Uzlaşmaz görülen çelişkileri, aşılmaz görünen açmazları, birleşmez görülen yolları derhal ve kesin biçimde eski radyolar gibi çatıya kapatmak şart. Zamanı gelince yine çıkarırız o radyoyu oradan. Vintage mintage deyip bir hışım tedavüle sokarız.
İnsan yolunu kaybettiği zaman hızlanıp koşmaya başlarmış. Varoluşçu psikiyatrist Rollo May böyle söylüyor ve bunun ironik olduğunu da ekliyor. Bu sözlerin doğru olduğunu da genellikle tecrübeyle biliyoruz. Hayatında düz anlamıyla yolunu hiç kaybetmemiş kimse yoktur sanırım. Yolumuzu kaybetmeyi mecazi anlamlarıyla da yaşamışızdır çoğumuz. Kaybolduğunda ister istemez panikliyor ve koşmaya başlıyorsun. Panik de çoğu zaman bir yere götürmüyor insanı. Şu sıra siyaset sahnemizde hızlı bir koşturmacadır gidiyor. Dikkat edin. Bilhassa iktidar cenahından söz ediyorum. Bence orada gerçek bir panik var. Yolu tümden kaybetmiş gibiler. Fakat işte onların yolunu kaybetmiş olması bizim pek bir işimize yaramıyor. Onlar yolu kaybetti diye biz rotayı doğrultmuş olmuyoruz.

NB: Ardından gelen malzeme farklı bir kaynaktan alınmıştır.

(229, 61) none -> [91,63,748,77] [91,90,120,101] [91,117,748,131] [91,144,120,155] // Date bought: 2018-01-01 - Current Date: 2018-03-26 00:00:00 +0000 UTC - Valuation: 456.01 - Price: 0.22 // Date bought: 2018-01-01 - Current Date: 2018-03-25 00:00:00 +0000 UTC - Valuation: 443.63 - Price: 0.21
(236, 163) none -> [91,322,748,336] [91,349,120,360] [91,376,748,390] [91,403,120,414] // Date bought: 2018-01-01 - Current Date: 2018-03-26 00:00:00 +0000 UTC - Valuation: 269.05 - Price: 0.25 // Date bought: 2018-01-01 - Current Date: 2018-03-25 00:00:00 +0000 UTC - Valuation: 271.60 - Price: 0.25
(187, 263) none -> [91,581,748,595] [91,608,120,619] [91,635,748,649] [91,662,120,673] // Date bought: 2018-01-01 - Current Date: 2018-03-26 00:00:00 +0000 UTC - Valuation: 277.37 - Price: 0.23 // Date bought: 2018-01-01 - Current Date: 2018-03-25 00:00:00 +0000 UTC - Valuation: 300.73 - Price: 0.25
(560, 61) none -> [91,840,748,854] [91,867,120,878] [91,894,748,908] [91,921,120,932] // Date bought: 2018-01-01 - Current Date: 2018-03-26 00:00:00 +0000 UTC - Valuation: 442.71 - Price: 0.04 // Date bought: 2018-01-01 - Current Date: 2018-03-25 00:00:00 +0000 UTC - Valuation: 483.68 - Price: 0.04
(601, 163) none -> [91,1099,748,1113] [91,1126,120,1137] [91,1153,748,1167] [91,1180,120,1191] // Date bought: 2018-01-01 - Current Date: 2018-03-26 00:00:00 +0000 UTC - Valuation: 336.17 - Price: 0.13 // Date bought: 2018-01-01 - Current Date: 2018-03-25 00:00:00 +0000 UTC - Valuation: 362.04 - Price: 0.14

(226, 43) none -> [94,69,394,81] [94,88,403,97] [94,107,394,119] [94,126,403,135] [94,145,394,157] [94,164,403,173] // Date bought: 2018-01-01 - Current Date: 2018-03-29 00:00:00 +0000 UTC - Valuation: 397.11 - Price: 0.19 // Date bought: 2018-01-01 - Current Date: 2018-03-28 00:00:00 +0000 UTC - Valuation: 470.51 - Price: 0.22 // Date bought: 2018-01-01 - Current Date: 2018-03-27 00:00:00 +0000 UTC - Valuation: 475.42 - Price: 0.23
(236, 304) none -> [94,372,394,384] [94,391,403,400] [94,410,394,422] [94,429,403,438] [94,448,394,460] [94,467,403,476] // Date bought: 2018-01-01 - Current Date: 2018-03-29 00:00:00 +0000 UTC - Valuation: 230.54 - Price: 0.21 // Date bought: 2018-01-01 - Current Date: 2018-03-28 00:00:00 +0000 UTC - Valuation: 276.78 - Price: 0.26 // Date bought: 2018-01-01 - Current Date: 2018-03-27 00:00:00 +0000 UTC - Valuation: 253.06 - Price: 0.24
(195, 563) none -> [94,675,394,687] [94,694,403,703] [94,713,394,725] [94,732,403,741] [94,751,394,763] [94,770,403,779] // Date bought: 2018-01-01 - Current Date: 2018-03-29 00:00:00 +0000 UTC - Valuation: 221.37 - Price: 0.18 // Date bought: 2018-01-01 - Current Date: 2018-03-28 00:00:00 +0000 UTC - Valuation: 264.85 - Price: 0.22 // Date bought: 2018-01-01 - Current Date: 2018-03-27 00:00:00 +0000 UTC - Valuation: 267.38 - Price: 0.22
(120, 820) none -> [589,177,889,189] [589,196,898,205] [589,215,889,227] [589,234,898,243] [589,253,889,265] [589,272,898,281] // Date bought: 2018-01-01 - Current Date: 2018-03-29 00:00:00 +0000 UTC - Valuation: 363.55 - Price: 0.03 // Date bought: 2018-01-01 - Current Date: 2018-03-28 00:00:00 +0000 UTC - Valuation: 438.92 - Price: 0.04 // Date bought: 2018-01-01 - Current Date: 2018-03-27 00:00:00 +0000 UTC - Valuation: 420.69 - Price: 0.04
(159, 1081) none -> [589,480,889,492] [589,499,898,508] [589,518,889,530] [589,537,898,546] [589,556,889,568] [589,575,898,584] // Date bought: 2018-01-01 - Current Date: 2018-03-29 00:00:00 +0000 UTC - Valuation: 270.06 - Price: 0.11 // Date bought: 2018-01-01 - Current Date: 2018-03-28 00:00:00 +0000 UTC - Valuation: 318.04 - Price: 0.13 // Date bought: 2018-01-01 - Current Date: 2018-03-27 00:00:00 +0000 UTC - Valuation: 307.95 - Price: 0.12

Bu cümle de binbir türlü söylendi. Onlar kaybediyor ama biz kazanmıyoruz... Onlar çözülüyor ama biz de birleşmiyoruz. Onlar dağılıyor ama biz de toplaşmıyoruz. Durum bu minvalde... Mesele de zaten aslında bir “Biz”in olmaması. Kim o biz? AKP’li olmayan nüfus bir “Biz” oluşturmuyor. Doğal olanı da bu zaten. Koca bir muhalefet neden ayrımlarını, zenginliğini hatta kimliğini bir tarafa bırakarak kendini fani bir iktidar partisine göre konumlandırsın ki? Fakat işte vakit o vakit değil... Bu varoluşsal soruların zamanı geçti. Öyle olsaydı, ben de bildiğiniz Sevilay olarak buradan Sibel Can’a bağlanır, “Çok geç kalmışız canım, vakit bu vakit değil, eski radyolar gibi, çatıya saklanmış aaaşk...” diye devam ederdim. Sonra da ara ki bulasın bu yazının ucu nereden çıkacak diye. Gördüğünüz gibi bunu yapmıyorum. Çünkü vakit o vakit değil. Dolayısıyla yapılması gereken de öznellikleri, özellikleri, farkları furkları bir tarafa bırakmak.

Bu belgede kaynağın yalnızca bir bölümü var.